PROBLEM: Since the pictures are not wanted, retype the listing below exactly and without them.

Segment Start: RECORDS TO PROCESS

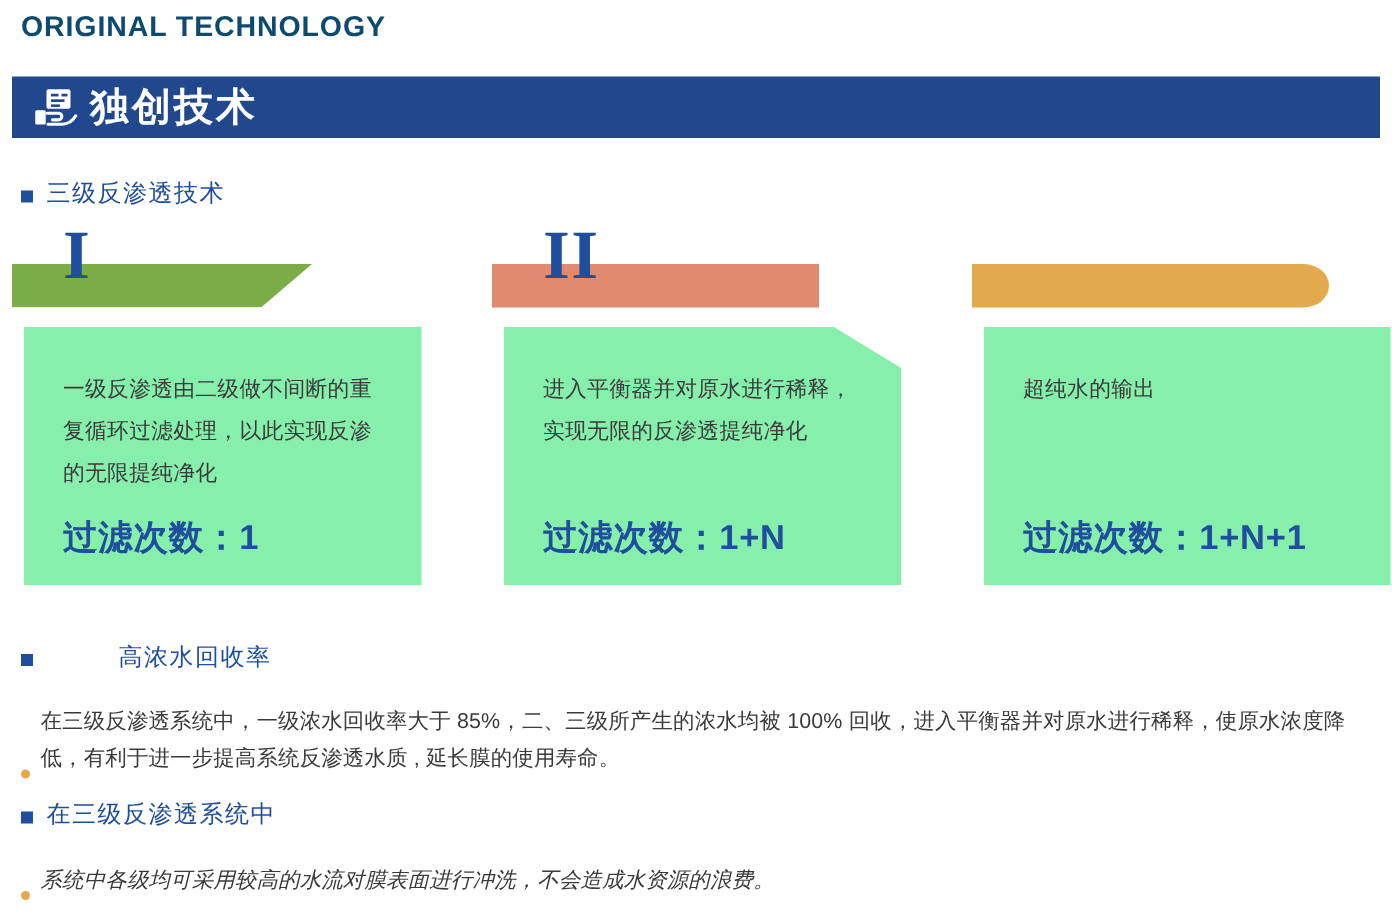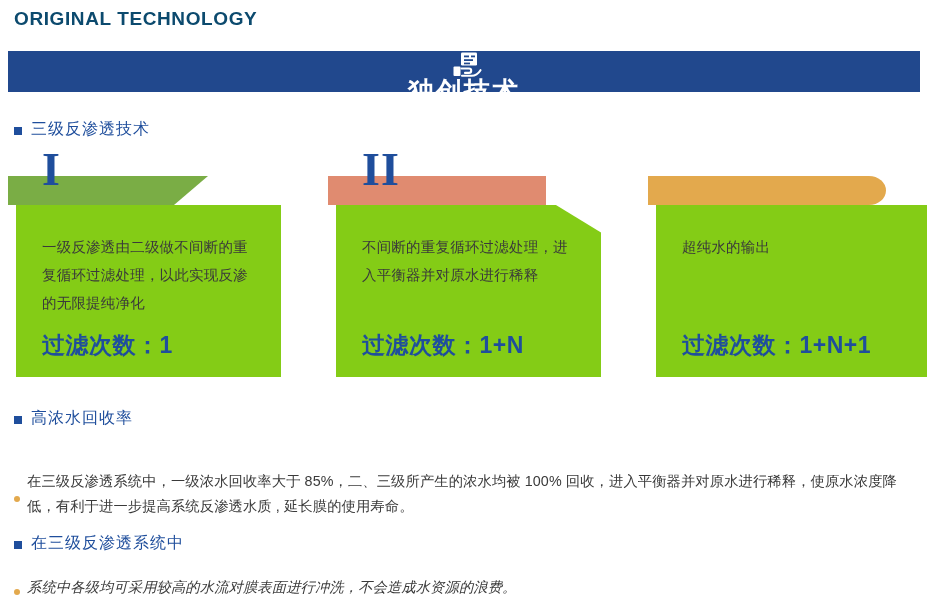"独创技术" .banner { flex-direction: column -> none }
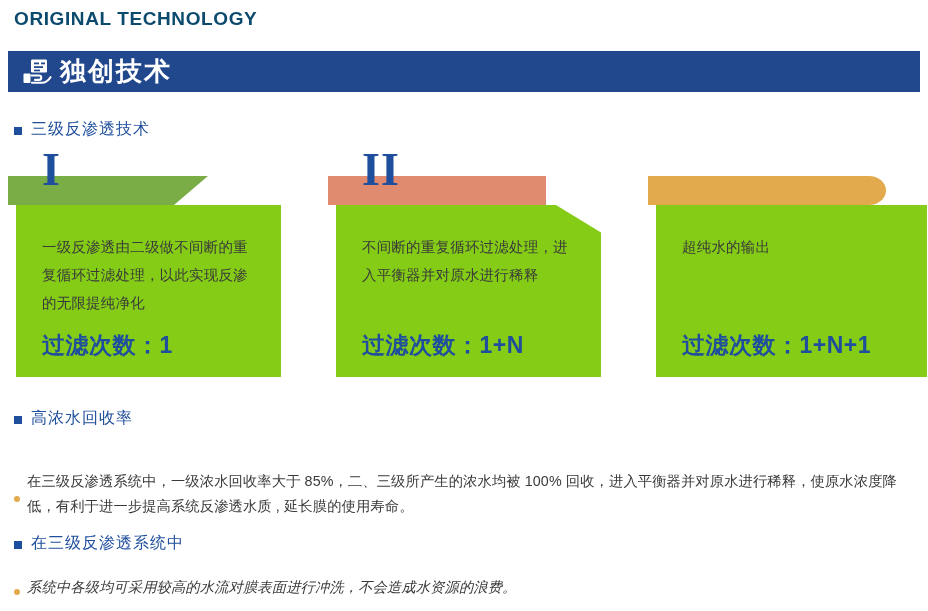"一级反渗透由二级做不间断的重复循环过滤处理，以此实现反渗的无限提纯净化" .card-body { background: #84cc16 -> #86efac; top: 55px -> 68px }
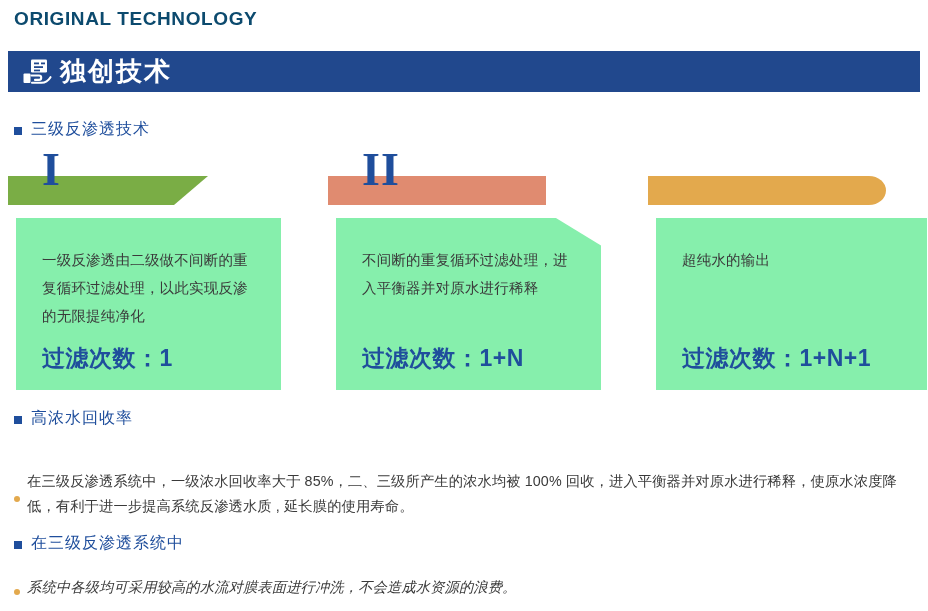"不间断的重复循环过滤处理，进入平衡器并对原水进行稀释" div.card-desc { text: 不间断的重复循环过滤处理，进入平衡器并对原水进行稀释 -> 进入平衡器并对原水进行稀释，实现无限的反渗透提纯净化 }
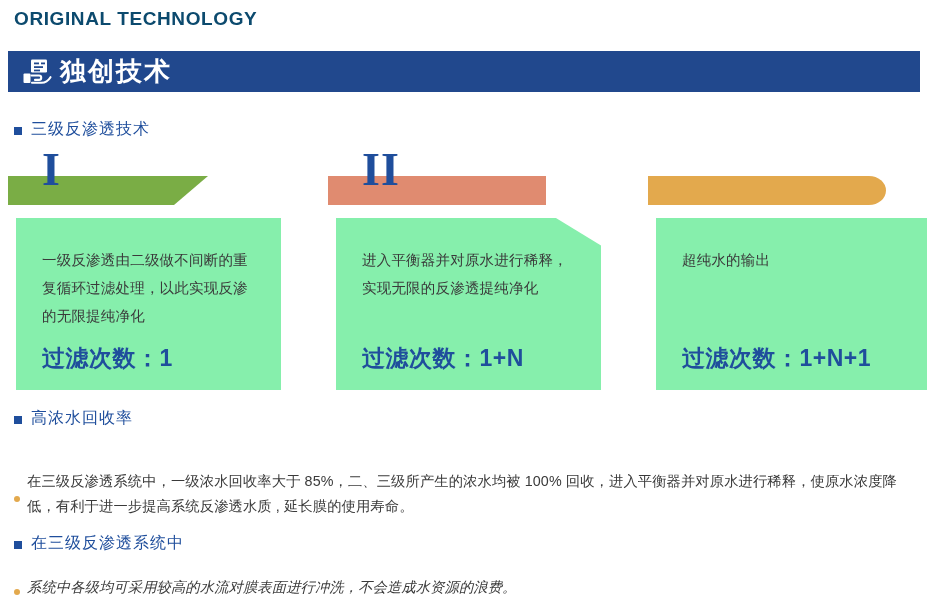"高浓水回收率" div.sec-head { gap: none -> 48px; top: 408px -> 428px }
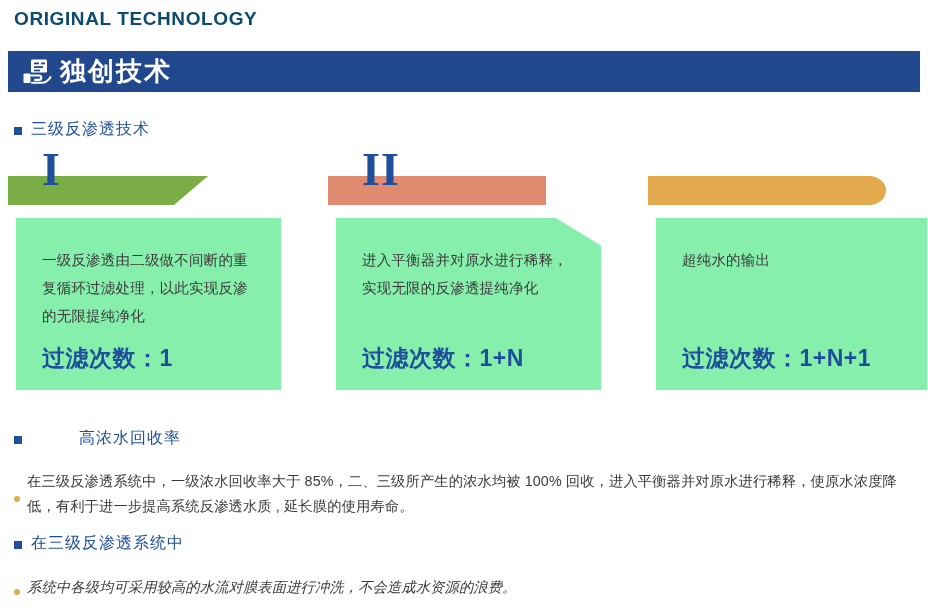"在三级反渗透系统中，一级浓水回收率大于 85%，二、三级所产生的浓水均被" .para { align-items: center -> flex-end }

Segment End: RECORDS TO PROCESS

TASK RESULT:
"独创技术" .banner { flex-direction: column -> none }
"一级反渗透由二级做不间断的重复循环过滤处理，以此实现反渗的无限提纯净化" .card-body { background: #84cc16 -> #86efac; top: 55px -> 68px }
"不间断的重复循环过滤处理，进入平衡器并对原水进行稀释" div.card-desc { text: 不间断的重复循环过滤处理，进入平衡器并对原水进行稀释 -> 进入平衡器并对原水进行稀释，实现无限的反渗透提纯净化 }
"高浓水回收率" div.sec-head { gap: none -> 48px; top: 408px -> 428px }
"在三级反渗透系统中，一级浓水回收率大于 85%，二、三级所产生的浓水均被" .para { align-items: center -> flex-end }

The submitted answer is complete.